▶ _Data provided_
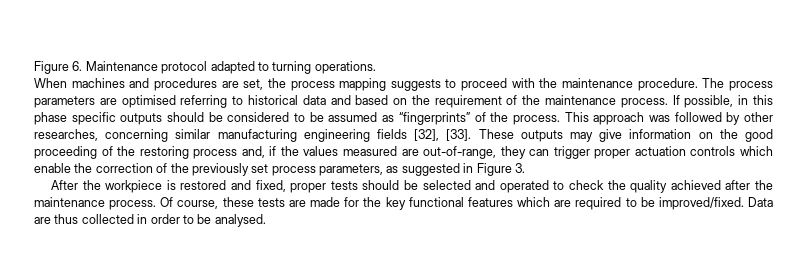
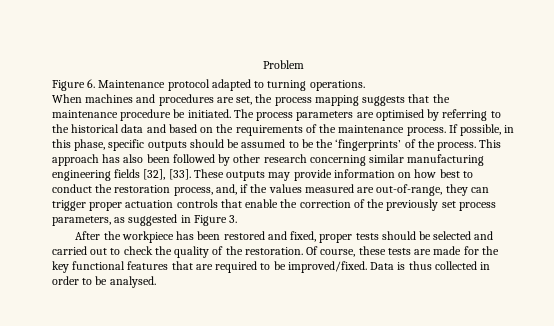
+ Problem
- When machines and procedures are set, the process mapping suggests to proceed with the maintenance procedure.
+ When machines and procedures are set, the process mapping suggests that the maintenance procedure be initiated.
- The process parameters are optimised referring to historical data and based on the requirement of the maintenance process.
+ The process parameters are optimised by referring to the historical data and based on the requirements of the maintenance process.
- If possible, in this phase specific outputs should be considered to be assumed as “fingerprints” of the process.
+ If possible, in this phase, specific outputs should be assumed to be the ‘fingerprints’ of the process.
- This approach was followed by other researches, concerning similar manufacturing engineering fields [32], [33].
+ This approach has also been followed by other research concerning similar manufacturing engineering fields [32], [33].
- These outputs may give information on the good proceeding of the restoring process and, if the values measured are out-of-range, they can trigger proper actuation controls which enable the correction of the previously set process parameters, as suggested in Figure 3.
+ These outputs may provide information on how best to conduct the restoration process, and, if the values measured are out-of-range, they can trigger proper actuation controls that enable the correction of the previously set process parameters, as suggested in Figure 3.
- After the workpiece is restored and fixed, proper tests should be selected and operated to check the quality achieved after the maintenance process.
+ After the workpiece has been restored and fixed, proper tests should be selected and carried out to check the quality of the restoration.
- Of course, these tests are made for the key functional features which are required to be improved/fixed.
+ Of course, these tests are made for the key functional features that are required to be improved/fixed.
- Data are thus collected in order to be analysed.
+ Data is thus collected in order to be analysed.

▶ _Aim of the task_
The requested lines run from the one with "- After the" through the last line of the records. Return them exactly.

▶ _Response to the task_
- After the workpiece is restored and fixed, proper tests should be selected and operated to check the quality achieved after the maintenance process.
+ After the workpiece has been restored and fixed, proper tests should be selected and carried out to check the quality of the restoration.
- Of course, these tests are made for the key functional features which are required to be improved/fixed.
+ Of course, these tests are made for the key functional features that are required to be improved/fixed.
- Data are thus collected in order to be analysed.
+ Data is thus collected in order to be analysed.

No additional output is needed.